If reports are accurate, a new study done by the CIA concludes the Iraqis are growing increasingly impatient with the occupation and that the coalition's failure to stop terrorism in the so-called Sunni triangle has convinced those in Iraq who oppose the coalition that they can win. A political scientist might draw such conclusions from the available evidence, but a historian never would.

For those conclusions to be valid, the Iraqis would have to be moronic masochists. For more than 30 years, Saddam lived off the blood of his countrymen. Indeed, the trademarks of his regime were mass murder, torture and rape rooms.

The coalition has uncovered mass graves of 300,000 slain men, women and children. Saddam engaged in three disastrous wars. He spent lavishly on himself and his cronies and allowed the country's infrastructure to cascade into ruin. Only the beneficiaries of that hateful regime would willingly acquiesce in its continuation.

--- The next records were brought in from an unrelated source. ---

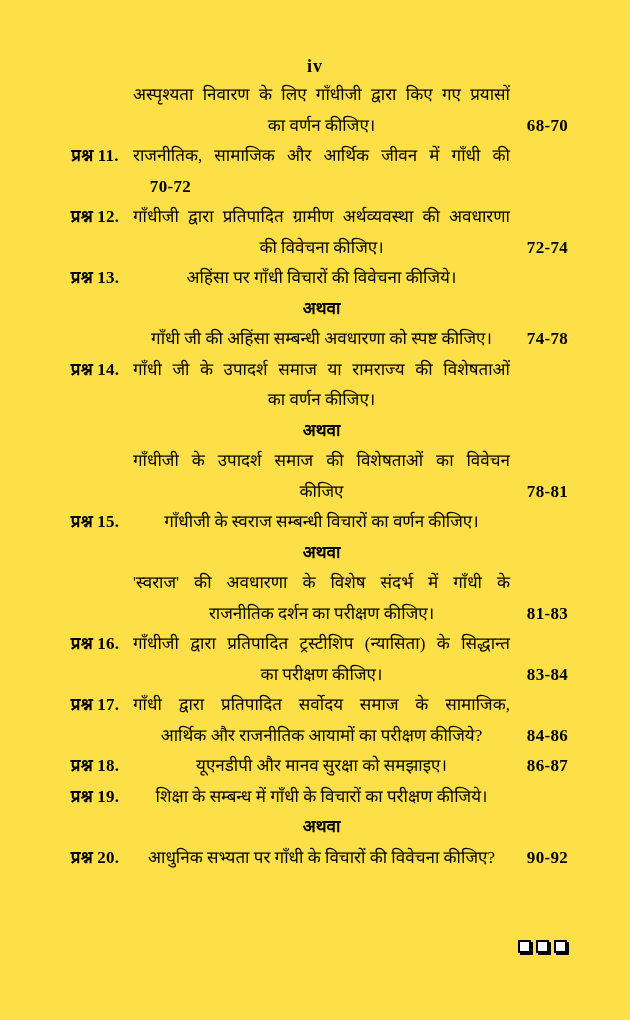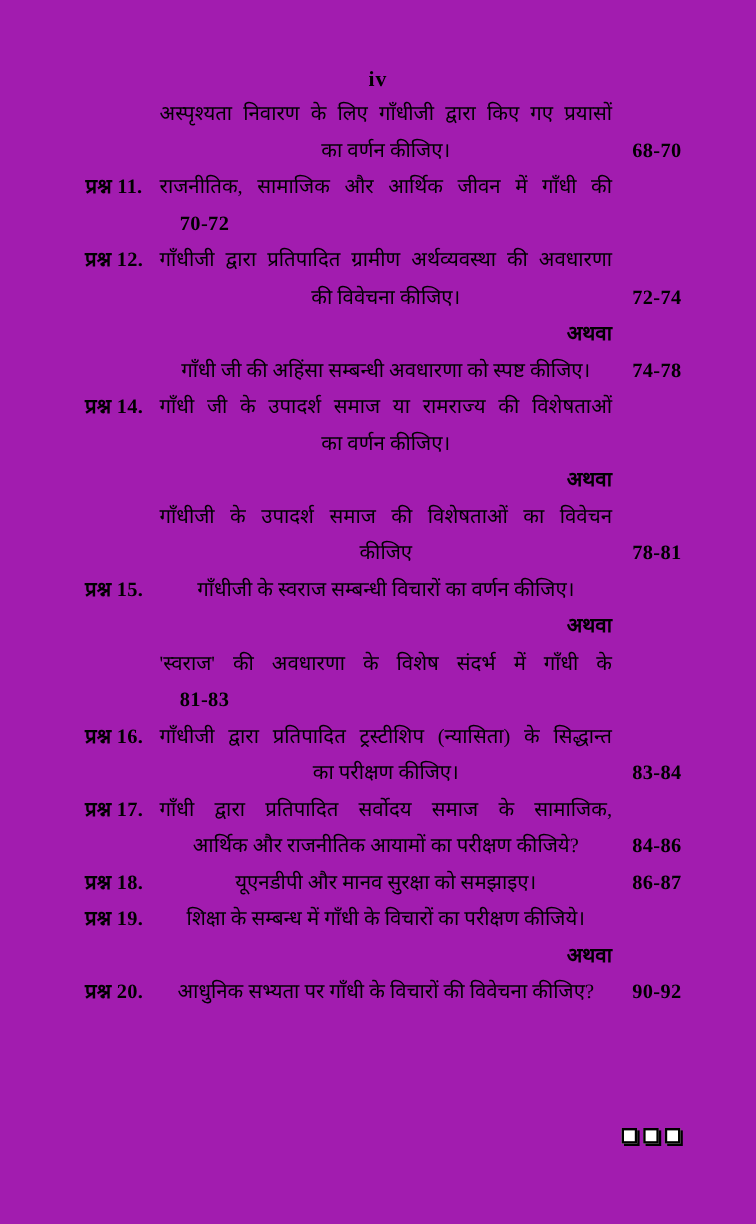--- a/index.html
+++ b/index.html
@@ -6,21 +6,21 @@
   body {
     width: 630px; height: 1020px;
     background: #ffffff;
     font-family: "Liberation Serif", "DejaVu Serif", serif;
     color: #000000;
     overflow: hidden;
   }
   .page {
     position: relative;
     width: 630px; height: 1020px;
-    background: #a21caf;
+    background: #fde047;
   }
   .folio {
     position: absolute;
     top: 56px; left: 0; right: 0;
     text-align: center;
     font-weight: bold;
     font-size: 18px;
     letter-spacing: 1px;
   }
   .toc {
@@ -46,21 +46,21 @@
     overflow: visible;
     white-space: normal;
     height: 30.5px;
     text-align: center;
   }
   .text.justify {
     text-align: justify;
     text-align-last: justify;
   }
   .text.center {
-    text-align: right;
+    text-align: center;
     font-weight: bold;
   }
   .pages {
     flex: 0 0 58px;
     text-align: right;
     font-weight: bold;
     letter-spacing: 0.3px;
   }
   .end-marker {
     position: absolute;
@@ -105,20 +105,25 @@
         <span class="num">प्रश्न 12.</span>
         <span class="text justify">गाँधीजी द्वारा प्रतिपादित ग्रामीण अर्थव्यवस्था की अवधारणा</span>
         <span class="pages"></span>
       </div>
       <div class="row">
         <span class="num"></span>
         <span class="text">की विवेचना कीजिए।</span>
         <span class="pages">72-74</span>
       </div>
       <div class="row">
+        <span class="num">प्रश्न 13.</span>
+        <span class="text">अहिंसा पर गाँधी विचारों की विवेचना कीजिये।</span>
+        <span class="pages"></span>
+      </div>
+      <div class="row">
         <span class="num"></span>
         <span class="text center">अथवा</span>
         <span class="pages"></span>
       </div>
       <div class="row">
         <span class="num"></span>
         <span class="text">गाँधी जी की अहिंसा सम्बन्धी अवधारणा को स्पष्ट कीजिए।</span>
         <span class="pages">74-78</span>
       </div>
       <div class="row">
@@ -156,20 +161,21 @@
         <span class="text center">अथवा</span>
         <span class="pages"></span>
       </div>
       <div class="row">
         <span class="num"></span>
         <span class="text justify">'स्वराज' की अवधारणा के विशेष संदर्भ में गाँधी के</span>
         <span class="pages"></span>
       </div>
       <div class="row">
         <span class="num"></span>
+        <span class="text">राजनीतिक दर्शन का परीक्षण कीजिए।</span>
         <span class="pages">81-83</span>
       </div>
       <div class="row">
         <span class="num">प्रश्न 16.</span>
         <span class="text justify">गाँधीजी द्वारा प्रतिपादित ट्रस्टीशिप (न्यासिता) के सिद्धान्त</span>
         <span class="pages"></span>
       </div>
       <div class="row">
         <span class="num"></span>
         <span class="text">का परीक्षण कीजिए।</span>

It is possible some Iraqis of good will are tired of the occupation. But they're really concerned about whether we, their liberators, have the stomach to help them secure their liberty or whether, if we leave too soon, we will deliver them back to the devil with whom they're painfully familiar.

We Americans must once again shoulder the burden of greatness as we did after World War II. We gave our former enemies new-found liberty and raised them from the ashes of their defeat. We accomplished this through long, benevolent occupation of Germany and Japan, until they showed the strength and willingness to govern themselves democratically.

As for Western Europe, we rebuilt friend and foe alike to the tune of $1 trillion in today's dollars through the Marshall Plan. As a result, a bulwark against Soviet expansionism was erected.

America's self-interested largess shaped, as nothing else could have, today's world -- which now faces the threat of religious fascism as the most recent permutation of tyranny. However, there is a real probability success in Iraq will signal the decline, for a century or more, of tyranny's quest to engulf humanity.

Disingenuous and facile people always point to war as the ultimate evil. This position is intellectually bankrupt and is one of the main reasons why tyranny repeatedly reconstitutes itself to threaten liberty. A new University of Chicago study challenges the left's and the religious pacifists' naive contention that containing Saddam's ambitions would have obviated the need to go to war.